It is key that the validation takes into account the uses of the proxy model. So, for example, it will likely be used to calculate aggregate capital requirements such as the SCR, which is based on the results of thousands and millions of scenarios, as described previously. It will also be used to estimate balance sheet impacts based on evaluating individual scenarios in the proxy model following month-to-month or even day-to-day market movements. Each use requires the proxy model to be well fitted at different points of the probability distribution forecast. Typically scenarios that will be used to estimate the balance sheet response to short-term market movements will not be the same as those that affect the SCR. The consequence of the fitting errors will be different for each purpose, too.

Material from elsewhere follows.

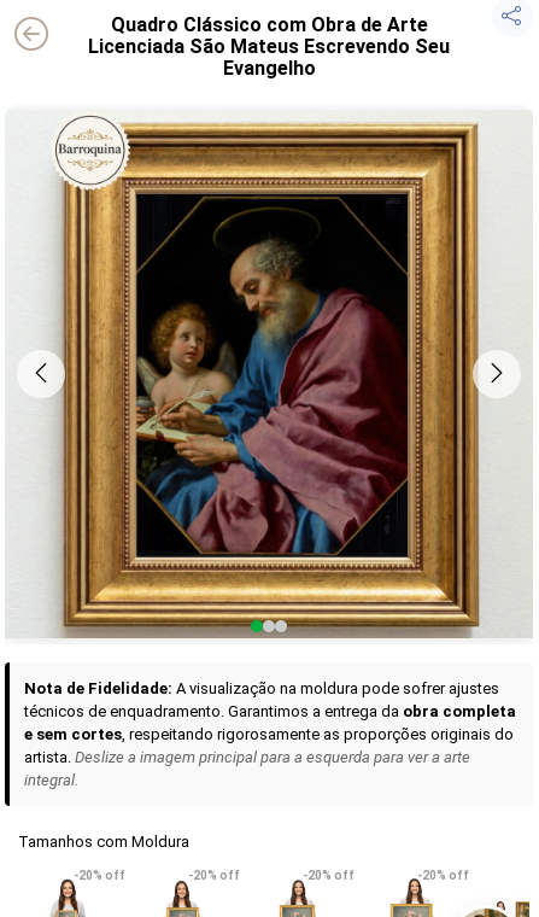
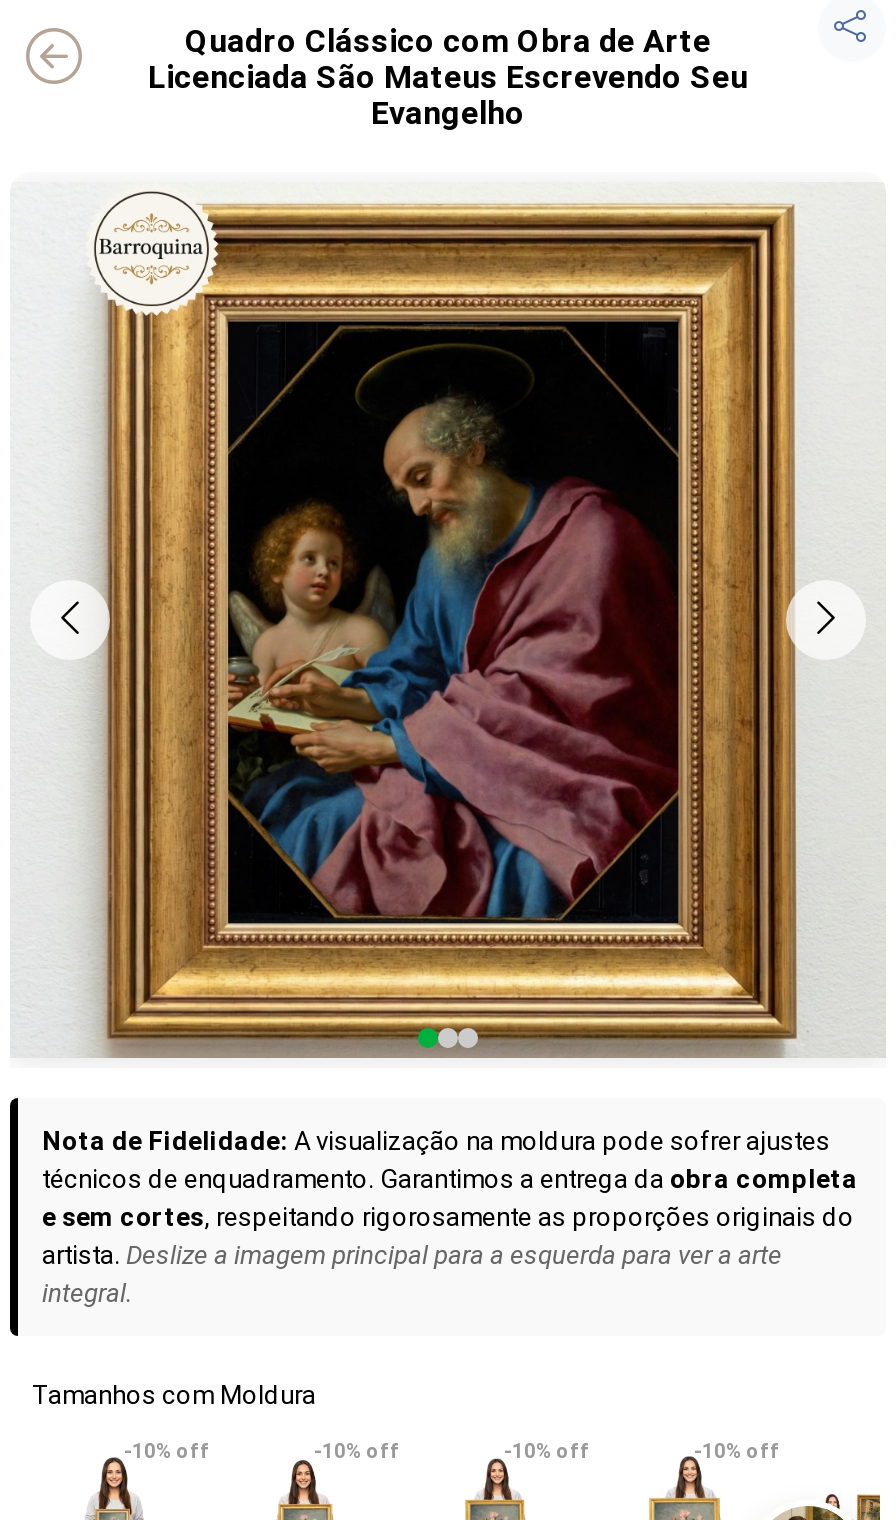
[74,869,125,882] -20% off -> [124,1440,210,1462] -10% off
[188,869,240,882] -20% off -> [314,1440,400,1462] -10% off
[303,869,355,882] -20% off -> [504,1440,590,1462] -10% off
[417,869,469,882] -20% off -> [694,1440,780,1462] -10% off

It is therefore important to take into account the use of models when forming validation. Validation should also tell us something about the proxy model fit. It should be possible to investigate any issues by identifying which parts of the model are responsible for the errors observed, and to provide information for future refinements. It is vital that validation meets the needs of stakeholders, and that it provides clear information on the performance of the proxy model and draws clear conclusions on suitability for use. Finally, it must be practical to perform within the timescales required for reporting results.

A key type of validation is out-of-sample testing. Here a firm runs the same scenarios through its proxy model and full actuarial model suite, which are also known as “heavy models”, in order to compare results. Graphical displays of results, such as a scatter plot, can be informative. These can help to show at a glance how the proxy model performs at different points of the loss distribution, and can highlight issues that may be missed by summary statistics alone.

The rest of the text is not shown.